## Aim of the exercise:
Here is a block of entries. Write out its lines exactly, from the first through the one containing "(569, 1099) none".

(Version comparison data)

★ ★ ★

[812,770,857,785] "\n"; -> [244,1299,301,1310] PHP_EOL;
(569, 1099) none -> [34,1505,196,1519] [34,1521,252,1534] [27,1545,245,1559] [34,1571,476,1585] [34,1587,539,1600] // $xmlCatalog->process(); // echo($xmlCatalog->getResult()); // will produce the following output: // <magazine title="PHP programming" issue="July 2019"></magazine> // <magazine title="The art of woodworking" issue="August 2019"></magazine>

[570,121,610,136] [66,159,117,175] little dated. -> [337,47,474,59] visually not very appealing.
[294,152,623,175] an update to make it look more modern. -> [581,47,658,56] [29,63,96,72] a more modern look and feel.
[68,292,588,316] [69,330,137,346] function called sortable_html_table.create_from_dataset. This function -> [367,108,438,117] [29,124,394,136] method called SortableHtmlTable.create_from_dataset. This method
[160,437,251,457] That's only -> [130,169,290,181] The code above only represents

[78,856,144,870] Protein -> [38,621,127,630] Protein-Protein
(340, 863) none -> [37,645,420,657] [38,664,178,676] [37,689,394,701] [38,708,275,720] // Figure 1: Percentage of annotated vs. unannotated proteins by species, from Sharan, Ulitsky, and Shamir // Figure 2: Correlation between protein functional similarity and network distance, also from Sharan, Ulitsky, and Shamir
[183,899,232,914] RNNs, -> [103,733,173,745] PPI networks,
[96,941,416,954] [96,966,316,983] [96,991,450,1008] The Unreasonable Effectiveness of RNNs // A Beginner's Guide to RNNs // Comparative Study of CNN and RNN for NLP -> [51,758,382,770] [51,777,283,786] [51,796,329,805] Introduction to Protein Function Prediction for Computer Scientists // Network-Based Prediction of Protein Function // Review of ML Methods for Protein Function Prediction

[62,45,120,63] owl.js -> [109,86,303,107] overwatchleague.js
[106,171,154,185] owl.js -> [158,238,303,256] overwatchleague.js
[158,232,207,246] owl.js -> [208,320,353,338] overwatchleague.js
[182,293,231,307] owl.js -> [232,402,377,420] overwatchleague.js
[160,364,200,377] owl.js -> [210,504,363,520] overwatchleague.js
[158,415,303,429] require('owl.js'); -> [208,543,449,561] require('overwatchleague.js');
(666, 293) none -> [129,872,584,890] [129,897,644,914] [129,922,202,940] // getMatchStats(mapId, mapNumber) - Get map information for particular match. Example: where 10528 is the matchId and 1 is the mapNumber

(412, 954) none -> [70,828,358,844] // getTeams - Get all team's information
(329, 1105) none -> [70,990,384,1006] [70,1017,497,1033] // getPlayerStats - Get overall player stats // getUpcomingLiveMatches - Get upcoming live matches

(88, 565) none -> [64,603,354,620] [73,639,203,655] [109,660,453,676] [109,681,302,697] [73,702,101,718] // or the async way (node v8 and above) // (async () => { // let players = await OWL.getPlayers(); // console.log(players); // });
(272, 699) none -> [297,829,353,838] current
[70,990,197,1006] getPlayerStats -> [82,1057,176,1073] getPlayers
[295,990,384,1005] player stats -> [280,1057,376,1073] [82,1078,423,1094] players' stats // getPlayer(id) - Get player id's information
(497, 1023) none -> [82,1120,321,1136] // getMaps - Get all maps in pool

★ ★ ★

## Output for this exercise:
[812,770,857,785] "\n"; -> [244,1299,301,1310] PHP_EOL;
(569, 1099) none -> [34,1505,196,1519] [34,1521,252,1534] [27,1545,245,1559] [34,1571,476,1585] [34,1587,539,1600] // $xmlCatalog->process(); // echo($xmlCatalog->getResult()); // will produce the following output: // <magazine title="PHP programming" issue="July 2019"></magazine> // <magazine title="The art of woodworking" issue="August 2019"></magazine>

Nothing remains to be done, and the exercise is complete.